If fairness and neutrality are the objectives, I would suggest presenting WMU-AAUP updates alongside those that represent the administration’s views. For example:

“The latest updates on contract negotiations between WMU and the WMU-AAUP are now available online. The administration’s update can be viewed here: The WMU-AAUP’s update can be viewed here:”
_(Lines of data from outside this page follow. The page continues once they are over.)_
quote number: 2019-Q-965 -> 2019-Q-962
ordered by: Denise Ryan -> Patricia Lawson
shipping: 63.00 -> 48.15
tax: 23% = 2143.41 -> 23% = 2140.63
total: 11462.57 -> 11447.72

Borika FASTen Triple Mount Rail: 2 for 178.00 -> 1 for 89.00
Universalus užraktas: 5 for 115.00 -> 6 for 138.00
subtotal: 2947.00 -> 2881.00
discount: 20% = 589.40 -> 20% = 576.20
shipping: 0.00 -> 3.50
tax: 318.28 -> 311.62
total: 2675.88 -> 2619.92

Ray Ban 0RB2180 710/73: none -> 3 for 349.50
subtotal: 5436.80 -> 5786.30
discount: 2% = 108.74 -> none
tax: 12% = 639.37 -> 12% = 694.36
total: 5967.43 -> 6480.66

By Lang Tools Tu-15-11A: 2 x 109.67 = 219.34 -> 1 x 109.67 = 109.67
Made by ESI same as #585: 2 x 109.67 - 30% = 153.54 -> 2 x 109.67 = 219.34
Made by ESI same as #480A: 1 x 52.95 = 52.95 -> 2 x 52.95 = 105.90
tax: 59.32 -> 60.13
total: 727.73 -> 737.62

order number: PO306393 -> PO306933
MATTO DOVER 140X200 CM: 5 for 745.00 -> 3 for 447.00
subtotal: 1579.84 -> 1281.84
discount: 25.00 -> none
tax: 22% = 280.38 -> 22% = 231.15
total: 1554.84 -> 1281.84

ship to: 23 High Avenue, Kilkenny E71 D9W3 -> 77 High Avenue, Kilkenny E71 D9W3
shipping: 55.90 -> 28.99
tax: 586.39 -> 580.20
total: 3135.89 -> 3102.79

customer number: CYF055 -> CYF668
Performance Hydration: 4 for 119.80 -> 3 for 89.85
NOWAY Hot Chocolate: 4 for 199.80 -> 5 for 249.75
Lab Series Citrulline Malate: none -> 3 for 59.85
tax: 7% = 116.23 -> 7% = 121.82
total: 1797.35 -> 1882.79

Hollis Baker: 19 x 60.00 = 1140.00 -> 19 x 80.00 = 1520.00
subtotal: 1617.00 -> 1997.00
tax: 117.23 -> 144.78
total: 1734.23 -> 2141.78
If fairness and neutrality are not the goals, then I would ask that the administration’s team re-read the preamble to which they have recently agreed and review the language in Article 13 that we worked together to codify in the 2011-14 Agreement. These are not just words to us. They are ideals and values that we take very seriously and follow as guiding principles. In 2011 and again in 2014, the administration agreed to do the same. Please join us, then, in this endeavor to honor and model free inquiry in our academic community and reconsider the use of university publications to advance the perspective of a single campus constituency above and to the exclusion of all others.


Lisa C. Minnick
President, WMU-AAUP

Gender Equity at WMU in the Kalamazoo Gazette

The Kalamazoo Gazette posted a story online this morning on gender equity at WMU. See “Salary inequity by gender still an issue at Western Michigan University; pay adjustments coming,” by Yvonne Zipp, linked here.

While there is quite a bit in the article with which to take issue (most of it articulated by the provost), the piece is thoughtful, well researched, and worth reading. Many thanks to Gazette higher ed reporter Yvonne Zipp for her hard work and thoroughness.